Scientific studies have shown that people disabled by a Stroke exhibited substantial recovery long after the occurrence when modified adult stem cells were injected into their brains. Injecting modified and adult stem cells directly into the brains of chronic Stroke patients has proven to be not only safe but effective in restoring motor function.
The patients who were mobilised, all of whom had suffered their first and only Stroke between half a year and three years prior to receiving the injections remained conscious. This happened under mild anaesthesia in the course of the entire procedure, which consisted of drilling a small hole through their skulls and they were discharged several hours later.
Despite the fact that 75 percent of them suffered from transient headaches following the procedure there were no side effects that could be linked to the stem cells or otherwise life-threatening negative side effects linked to the procedure used to administer them. The headaches were possibly as a result of the surgical procedure and the physical constraints utilized to ensure its accuracy.
The promising results have created a platform for an expanded trial of the procedure that is underway as it is. They also deem creative and innovative thinking regarding the permanence of brain damage necessary as mentioned by Gary Steinberg, who has many years’ worth of experience in working with stem cell therapies for neurological indications.

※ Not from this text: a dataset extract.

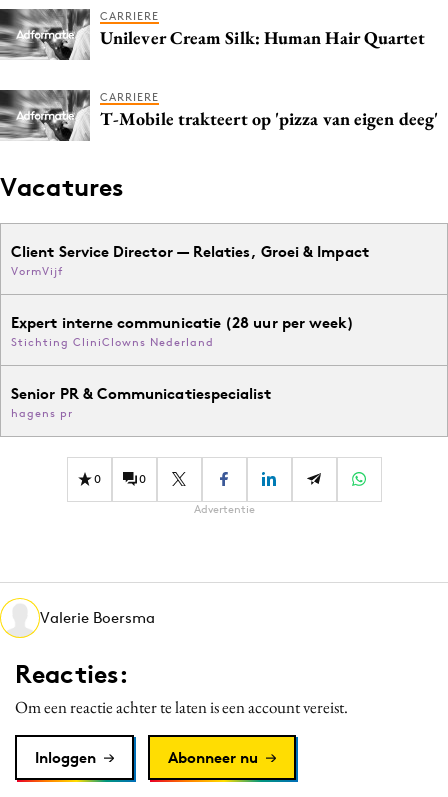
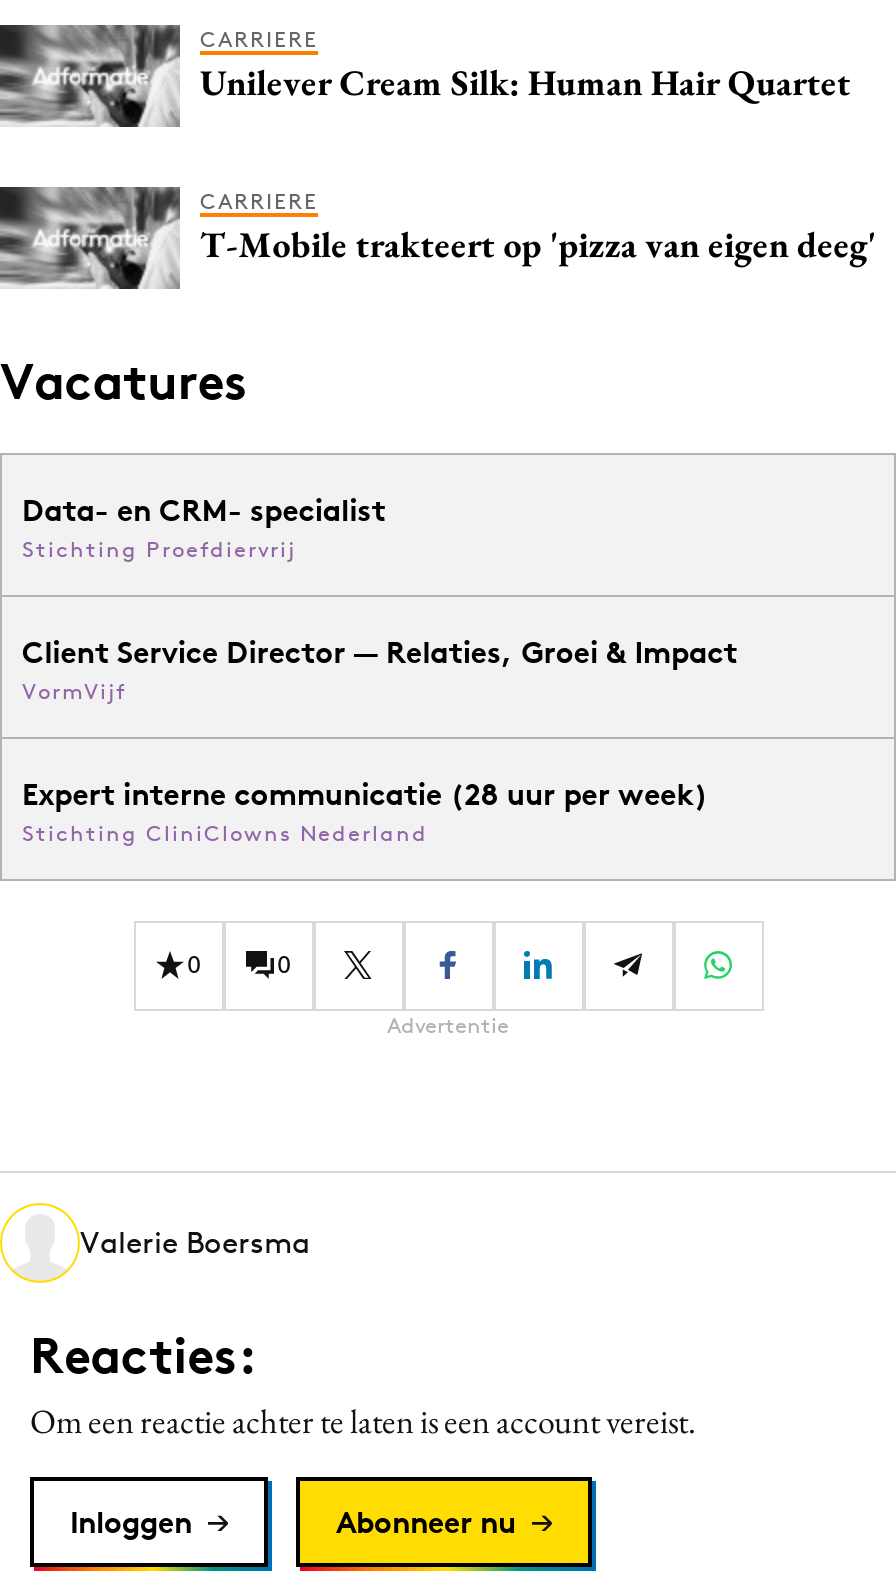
none -> [22,491,386,563] Data- en CRM- specialist | Stichting Proefdiervrij
moved [11,242,369,349] -> [22,633,738,847]: Client Service Director — Relaties, Groei & Impact | VormVijf | Expert interne communicatie (28 uur per week) | Stichting CliniClowns Nederland
[11,384,272,420] Senior PR & Communicatiespecialist | hagens pr -> none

These were clinically relevant results although it was just a single trial that was small as per reports, involving a trial of 18 patients. The trial was formulated with the aim of testing the safety of the procedure. However, patients improved by a number of standard measures, and this enhancement was not only statistically important but also clinically meaningful. The patient’s ability to move around was clearly evident in spite the fact that six months out from a Stroke, one cannot anticipate any further recovery of the patents from the condition.
About 85 percent of all Strokes occur when a blood clot forms in a blood vessel supplying blood to part of the brain with subsequent intensive damage to the affected region. The distinct loss of function incurred depends on the specific point where within the brain the Stroke occurs and its extent.
Although approved and recommended therapies for Stroke exist, in an effort to be effective they must be administered within a short while of occurrence a time frame that often is exceeded by the amount of time it takes for a Stroke patient to get medical help from a treatment centre.
As a result of this, only a small percentage of patients benefit from treatment during the acute phase of the Stroke. Most of the survivors end up with enduring disabilities with some lost functionality returning however limited.
More importantly, the post-operative improvement of Stroke patients was independent of their age or the severity of the condition at the onset of the trial. This could revolutionise the concept of what takes place after not only Stroke but also traumatic brain injury and even neurodegenerative disorders.